(Records for processing)

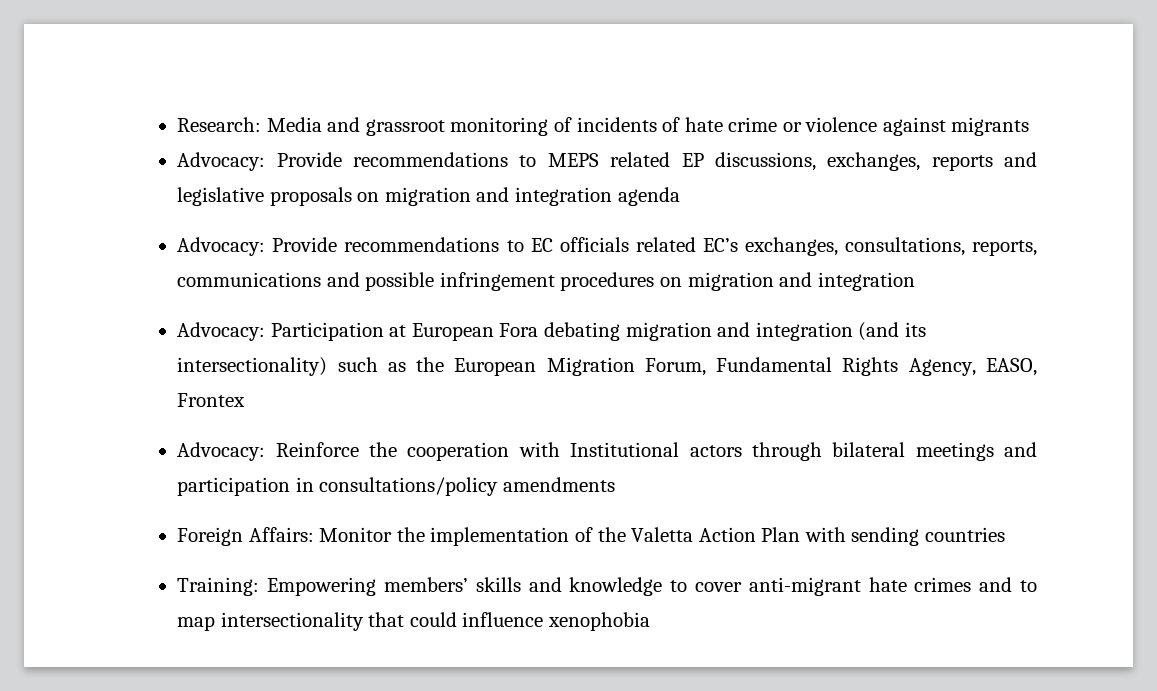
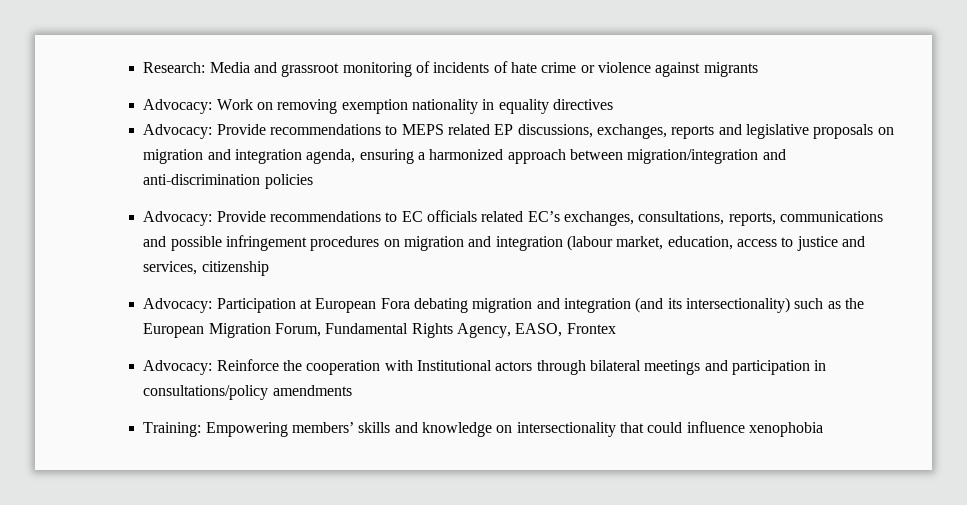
+ Advocacy: Work on removing exemption nationality in equality directives
- Advocacy: Provide recommendations to MEPS related EP discussions, exchanges, reports and legislative proposals on migration and integration agenda
+ Advocacy: Provide recommendations to MEPS related EP discussions, exchanges, reports and legislative proposals on migration and integration agenda, ensuring a harmonized approach between migration/integration and anti-discrimination policies
- Advocacy: Provide recommendations to EC officials related EC’s exchanges, consultations, reports, communications and possible infringement procedures on migration and integration
+ Advocacy: Provide recommendations to EC officials related EC’s exchanges, consultations, reports, communications and possible infringement procedures on migration and integration (labour market, education, access to justice and services, citizenship
- Foreign Affairs: Monitor the implementation of the Valetta Action Plan with sending countries
- Training: Empowering members’ skills and knowledge to cover anti-migrant hate crimes and to map intersectionality that could influence xenophobia
+ Training: Empowering members’ skills and knowledge on intersectionality that could influence xenophobia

(End Records for processing)

Required work - Up to and including the line with "- Advocacy: Provide recommendations to EC", copy the data above from its first line. Skip pictures.

Exercise response -
+ Advocacy: Work on removing exemption nationality in equality directives
- Advocacy: Provide recommendations to MEPS related EP discussions, exchanges, reports and legislative proposals on migration and integration agenda
+ Advocacy: Provide recommendations to MEPS related EP discussions, exchanges, reports and legislative proposals on migration and integration agenda, ensuring a harmonized approach between migration/integration and anti-discrimination policies
- Advocacy: Provide recommendations to EC officials related EC’s exchanges, consultations, reports, communications and possible infringement procedures on migration and integration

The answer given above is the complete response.